GenomeSpace[1] is the data-centric middleware which enables researchers and general users to access their omics data from the platform through a web-based file system interface and analyse it using a number of different genomics, proteomics focussed tools, including (but not limited to) the microbial GVL. Genomespace can be considered a true data-centric ‘virtual laboratory’ that will allow general users to store and access their data and data analyses on cloud resources, linking seamlessly to the microbial GVL analysis environment, in addition to other tools.

It has been developed at the Broad Institute of Harvard and MIT[2] and is used extensively around the world for research and in industry. One of our contributions from the RDS Omics project has been to extend GenomeSpace functionality to allow RDS Swift storage to be used, a function that has been requested for GenomeSpace for some time.

In some ways GenomeSpace can be considered analogous to Google Drive, in that it provides a web accessible file system perspective on cloud based data, to which various different tools can be applied. Files can be uploaded to GenomeSpace or imported from a number of sources. The DMP is one of those sources.

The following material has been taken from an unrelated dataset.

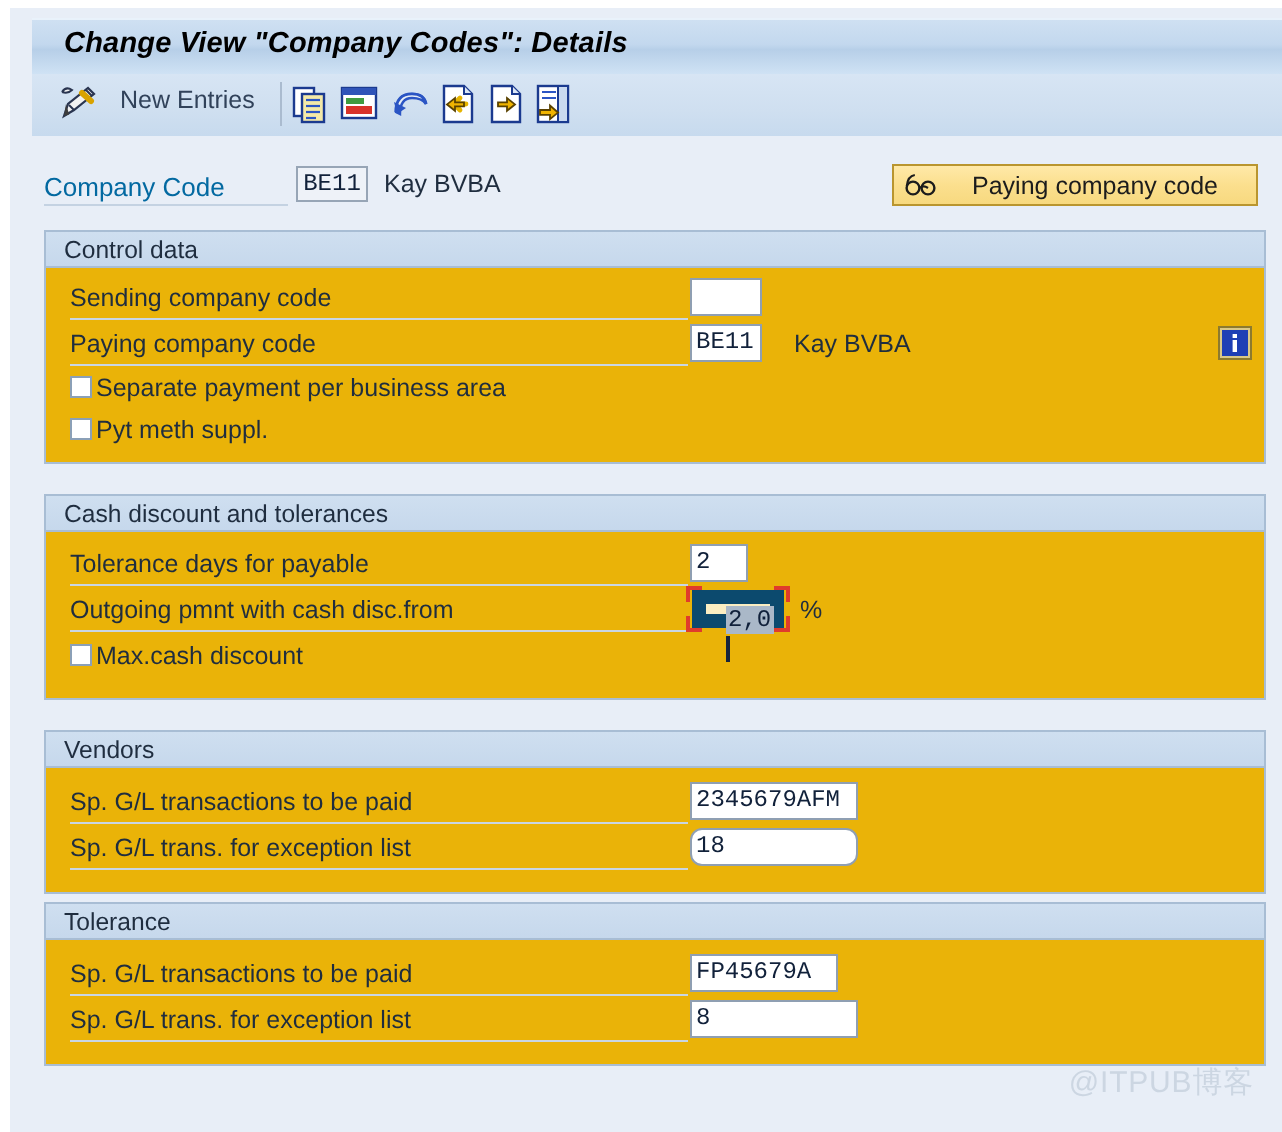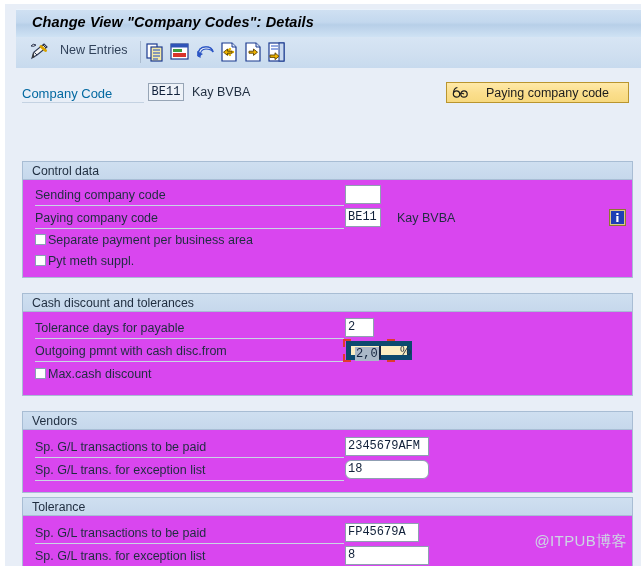"Control data" .group { background: #d946ef -> #eab308; margin-top: 46px -> none }
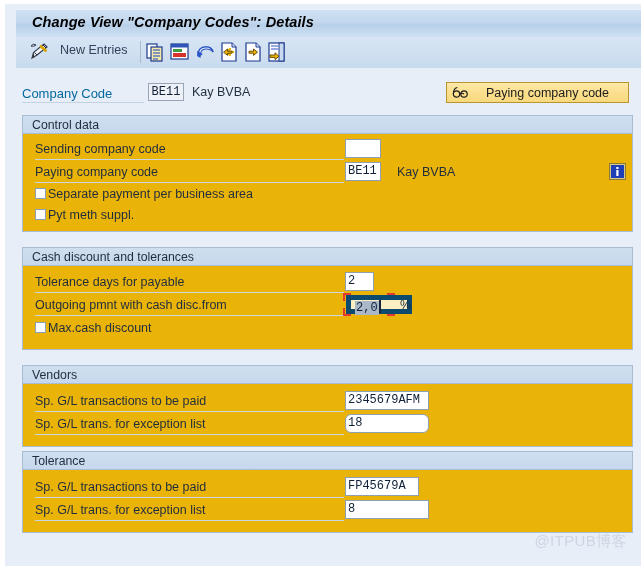"2,0" #focus-input { border: 5px solid #0c4a6e -> 7px solid #0c4a6e; padding-left: 4px -> 10px; width: 66px -> 46px }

GenomeSpace has several defining characteristics:

  • Highly flexible. Different data sources can be connected, files can be uploaded through a simple web interface; files can be manipulated via simple file system functions.
  • Highly accessible. GenomeSpace is web-based middleware that exposes a user’s research data in the context of a palette of analysis and visualisation tools.
  • User-centric: users manage their own data and construct their own virtual analysis environment. The screenshot below depicts a typical GenomeSpace interface, in which the user’s data is visible through a simple file system interface and a suite of tools (including the GVL) appear as options across the top. Users can send data to and from tools, and upload and download data to their data portal. GenomeSpace does not store data, but rather exposes cloud data stores through a web interface and brokers direct data transfers to and from analysis tools/platforms and the cloud data stores.



On the design of the platform

The major components of the RDS Omics platform are loosely coupled by design. This is a direct result of the driver to provide a general platform for Omics analysis, of which the SEPSIS reference data is one use case.

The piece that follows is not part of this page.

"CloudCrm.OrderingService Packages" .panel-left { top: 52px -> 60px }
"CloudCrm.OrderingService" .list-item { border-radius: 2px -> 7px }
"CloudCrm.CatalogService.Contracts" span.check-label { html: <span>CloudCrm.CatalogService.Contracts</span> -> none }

The SEPSIS reference data, made available through the DMP, should be considered only one of a number of potential data sources for analysis; and the microbial GVL considered only one of a number of potential tools for analysis. GenomeSpace middleware precisely fits this paradigm[3]

As and when other Omics data sets are ingested, a data model and associated metadata would need to be defined to suit that dataset. Once the metadata and data is in place, then all the existing tools and workflows within the microbial GVL can be used.